Caicedo incursionó en la política
nacional en el 2018 legalizando su primera aspiración presidencial mediante la
recolección de firmas incluido en la Consulta por la Paz, logrando recaudar más
de medio millón de votos para escoger al aspirante progresista al Solio de
Bolívar, quedando detrás de Gustavo Petro, quien fue candidato de primera y
segunda vuelta con el respaldo de Fuerza Ciudadana.
Entonces se organizó el proyecto
político en todo el país y para las elecciones al Congreso de la República del
año 2022, también por recolección de firmas, se inscribió una lista abierta al
Senado, que por procesos oscuros de la Registraduría Nacional no pasó el umbral,
faltando apenas unos cuantos votos, y solo se logró una curul en la Cámara de
Representantes por el Departamento del Magdalena en cabeza de Ingrid Aguirre.
En esta oportunidad también se respaldó la candidatura de Gustavo Petro dentro
del denominado Frente Amplio, que acogió el color naranja para su slogan “Cambio
por la vida”.
Cuando se le otorgó personería jurídica a Fuerza Ciudadana durante las elecciones locales del 2023, se logró un número importante de ediles y concejales en varias ciudades del país, más dos diputados en el Magdalena. Pero otra vez intervino el Consejo de Estado para anular dicho reconocimiento legal, en un acto de persecución que no cesa, aunque a pesar de ello, el proyecto continúa cada vez más vivo.
¡Caicedo, camino a la victoria!
A pesar de que aun mucha gente se preguntaba
hasta hace poco ¿¡y quién carajo es Caicedo!?, con el triunfo en las urnas el
domingo pasado para escoger nueva gobernadora del Departamento del Magdalena,
ganada ampliamente por su pupila María Margarita Guerra para darle continuidad
a su proyecto político y social en esta región del país, ahora muchos
progresistas, incluso, gente de ideario de centro dicen ¡Caicedo, del carajo!
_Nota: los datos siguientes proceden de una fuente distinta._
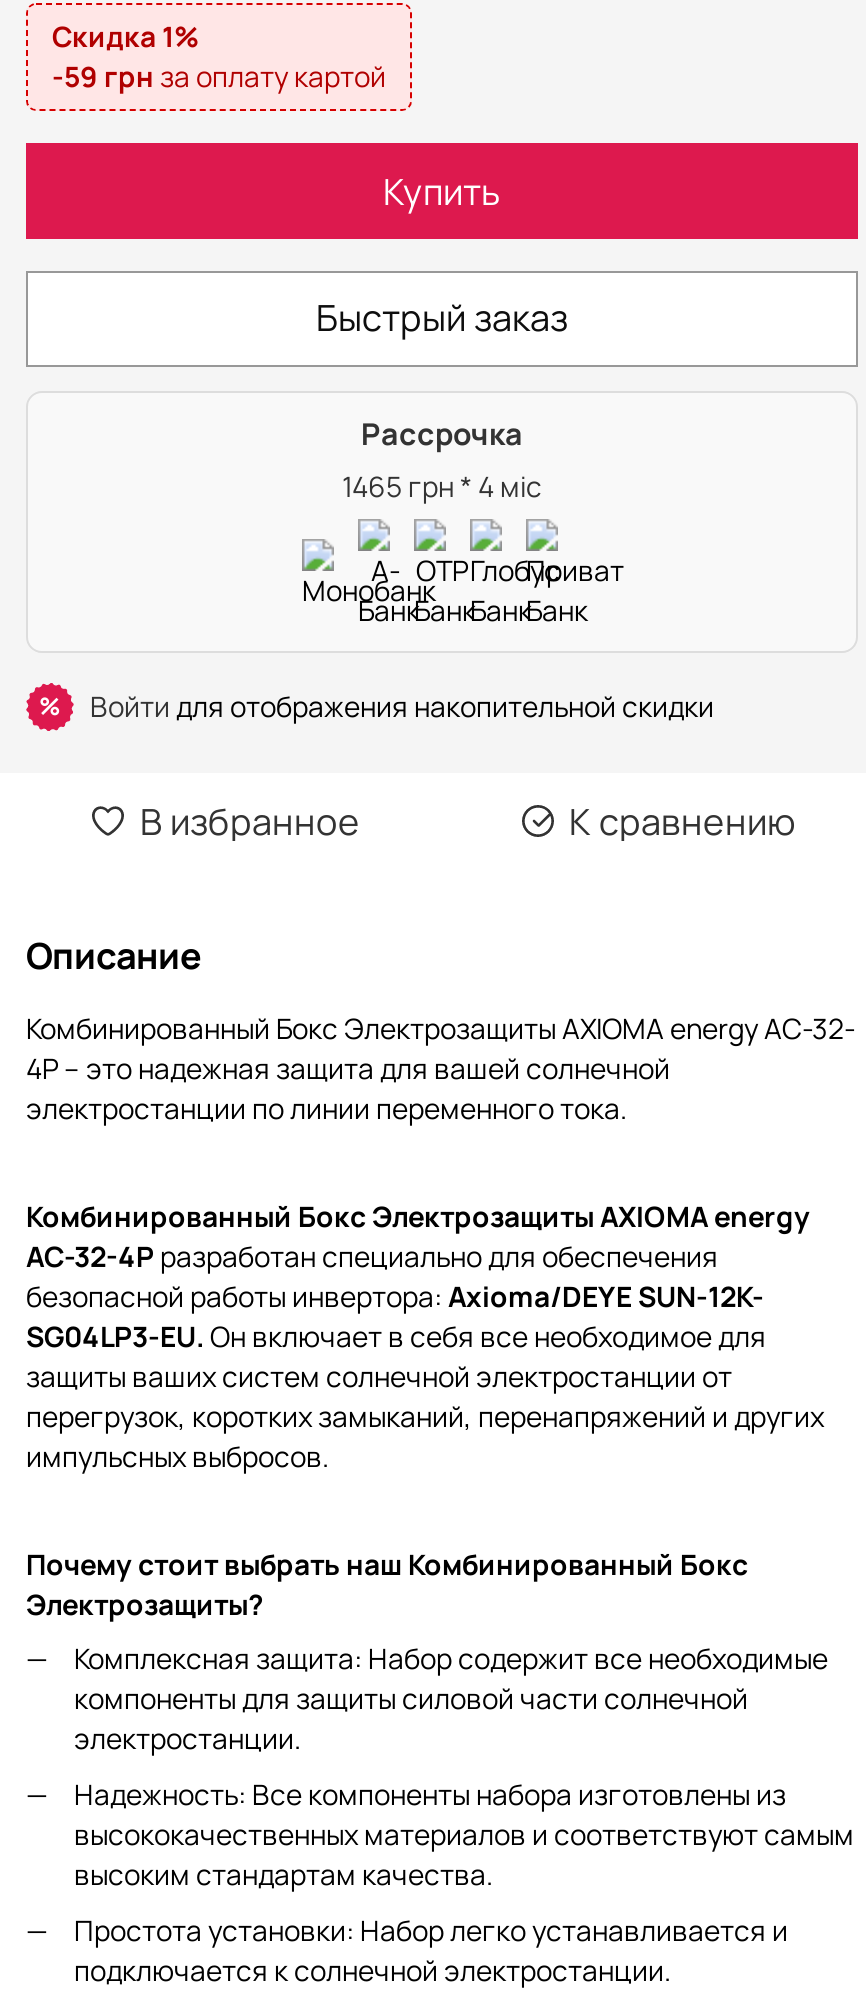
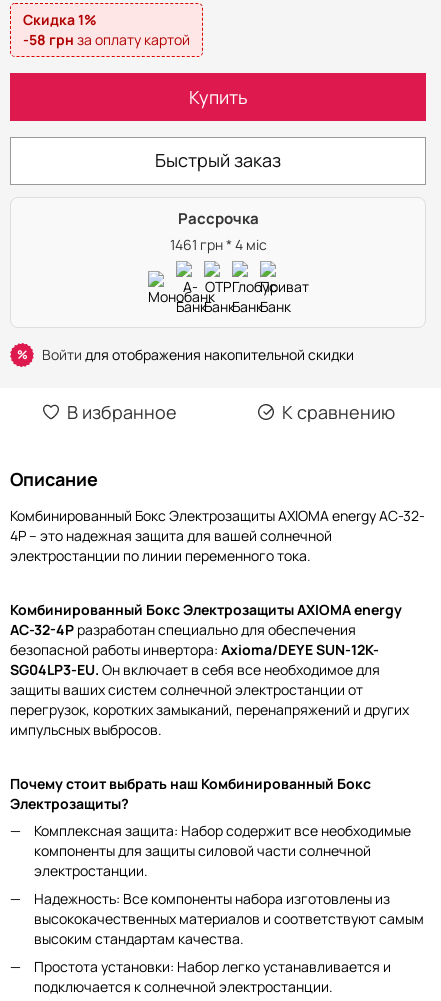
[52,56,386,94] -59 грн за оплату картой -> [23,30,190,49] -58 грн за оплату картой
[342,466,542,504] 1465 грн * 4 міс -> [170,235,266,254] 1461 грн * 4 міс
El hombre se montó en un minibús Volkswagen
para recorrer el país, comenzando por la región Caribe, con éxitos en las capitales, ciudades intermedias y provinciales, y con organización política propia, más el apoyo de
otros movimientos políticos, sindicatos y organizaciones sociales que prefieren
continuar con el cambio por la vida, con mejores resultados, en una segunda oportunidad del progresismo, al que, después de 200 años de dominio oligárquico y burgués, jamás le alcanzarían los primeros cuatro años para realizar las reformas sociales y los cambios institucionales que el país necesita para una verdadera vida digna merecida en todos, no solo, como todavía ocurre, para una privilegiada élite económica que administra desde afuera los recursos públicos, en beneficio propio. Consiste esto en insistir en la propuesta constituyente, en la federalización del país, imponer frenos a los monopolios económicos y la consolidación de la economía solidaria, la reforma agraria integral, la transición energética y la lucha por la protección ambiental, la universalización gratuita de la educación en todos los niveles, la salud para todos sin intermediación y la asunción por parte del Estado de la prestación de los servicios públicos domiciliarios que reduce costos y mejora la calidad y la cobertura, entre otros modelos ya experimentados en su departamento del Magdalena y en el distrito de Santa Marta.